LE RIDICULE TUE : C’EST PROUVE PAR L’HISTOIRE
Mais reconnaissons aussi qu'aucun Allemand d’aujourd'hui ne se prête mieux à la caricature que le chancelier. Adolf fut un de ces malheureux qui a dû être ridicule dès le berceau. Et le grand malheur de l’Allemagne — et de l’Europe — c’est qu’il ne se soit trouvé personne doué d’un sens comique assez aigu pour en faire, dès ses premières manifestations publiques, ce qu'il est réellement : un fantoche ; qu'il n'y ait pas eu un artiste d’assez de talent pour utiliser à plein rendement les incomparables ressources comiques qu’il nous offre.
Voici quatre ou cinq ans, l’Allemagne ne trouva pas un maître du crayon doué d’assez de finesse d’esprit pour crever, comme d’une pointe d’épingle, malgré la surveillance de la police, le fantoche en baudruche qui se levait à son horizon. Il n’a pas manqué pourtant dans l’Histoire, d’exemples de possibles "führers" qui disparurent à tout jamais, ou que la foule rangea dans le rayon des clowns. Une chanson peut "lancer" un homme d’Etat : les Français se souviennent du général Boulanger. Une chanson peut aussi bien l’escamoter. Souvenez-vous de Parnett qui allait devenir premier ministre lorsqu’un de ses amis politiques le fit surprendre en trop galante compagnie. Quelques couplets là-dessus ; et c’en fut fait !
Et cependant, y a-t-il au monde une silhouette plus facile à caricaturer que celle du maître de l’Allemagne ? Ne me dites pas sans doute, mais en Allemagne, la caricature est interdite, donc impossible. Impossible doit être rayé du vocabulaire de la guerre. Et quelque difficulté qu’on lui oppose, rien nest plus facile que de lancer une idée, lorsqu’elle est bonne et quelle sonne bien aux oreilles : un bon slogan est tout-puissant. Bref, plutôt que des milliers de lignes de prose indigeste, de preuves plus ou moins contradictoires, combien seraient bien efficaces quelques bonnes caricatures soulignant le grotesque du responsable de la guerre.
"ADOLF ? NOUS ALLONS EN FAIRE LE SUJET D’UN DESSIN ANIME"
Et voilà pourquoi Hitler sera le sujet, "tout en or", de notre prochaine série de "cartoons" comiques.

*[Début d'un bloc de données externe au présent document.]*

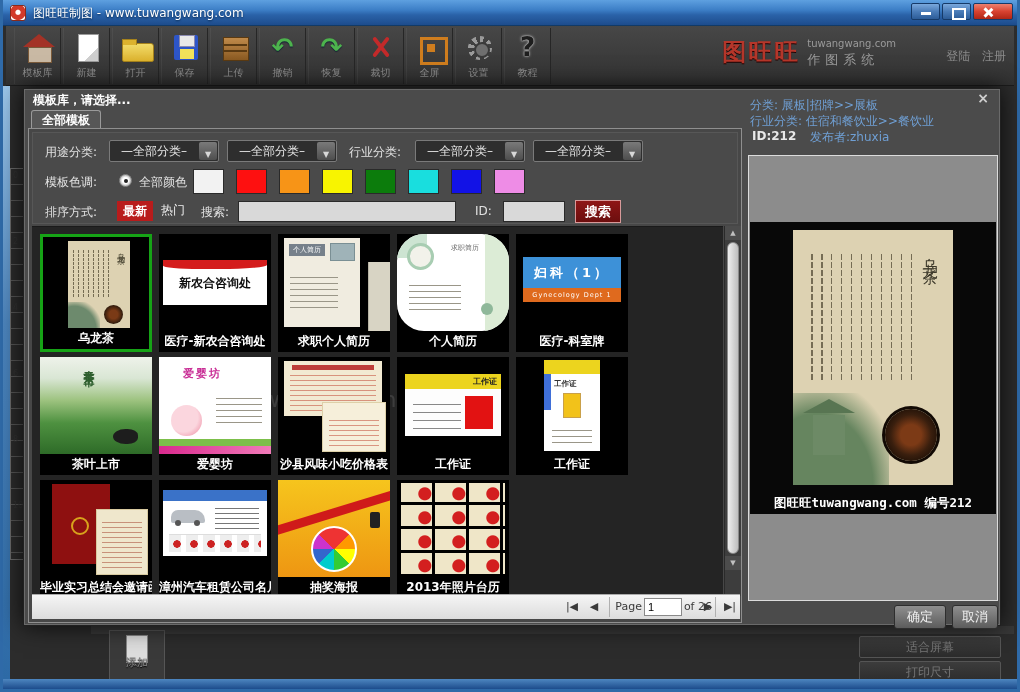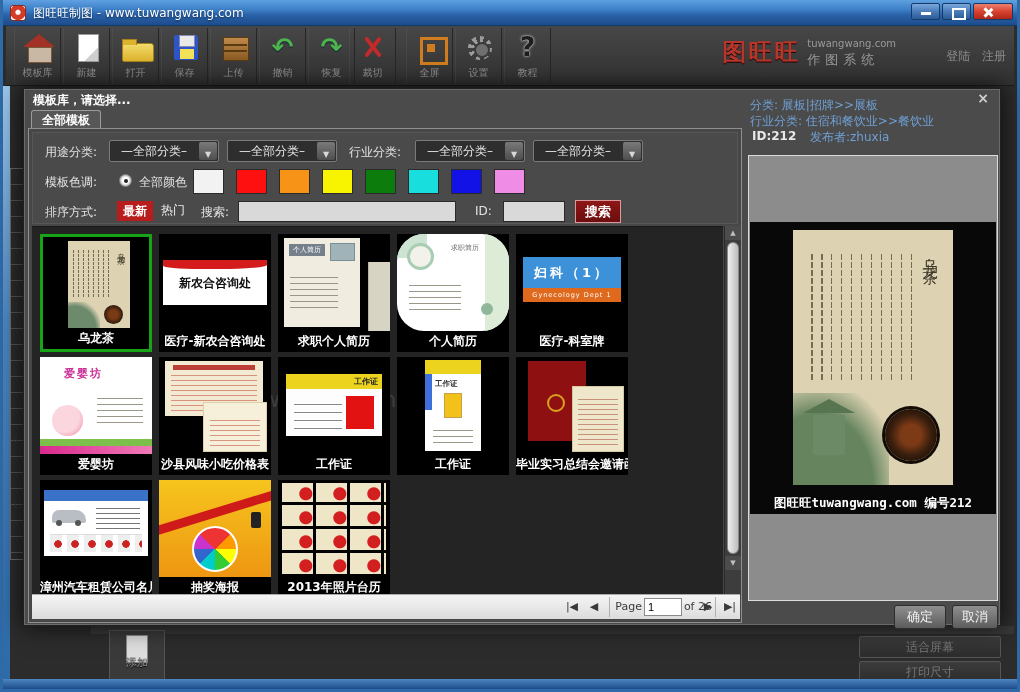"裁切" div.tbtn { left: 343px -> 351px }
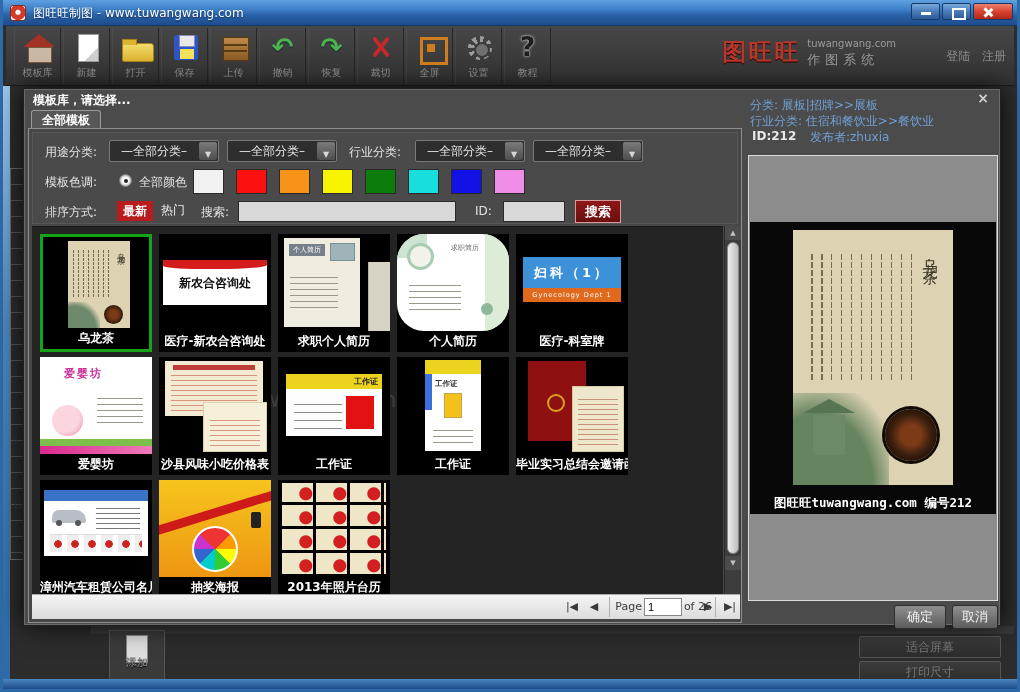"茶叶上市" div.cell { html: none -> <div> <div> <span>春茶上市</span> <span></span> </div> <div>茶叶上市</div> </div> }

Je reconnais volontiers que cette série, nous l'avions préparée depuis longtemps ; nous n’avions même pas prévu la guerre pour commencer à montrer tel qu’il est — c’est-à-dire grotesque — Adolf Hitler avec sa mèche romantique, sa moustache en brosse à dents, son sourire en piège à loup et sa démarche voûtée de vieille gouape, il nous a donné le meilleur prétexte de "hobby » " que nous ayons trouvé depuis longtemps.
La plaisanterie, en ces heures difficiles, parfois tragiques, demande infiniment de tact, sans doute, mais je crois que celles que nous allons bientôt vous faire voir sont d’un goût assez sûr pour quelles vous fassent rire.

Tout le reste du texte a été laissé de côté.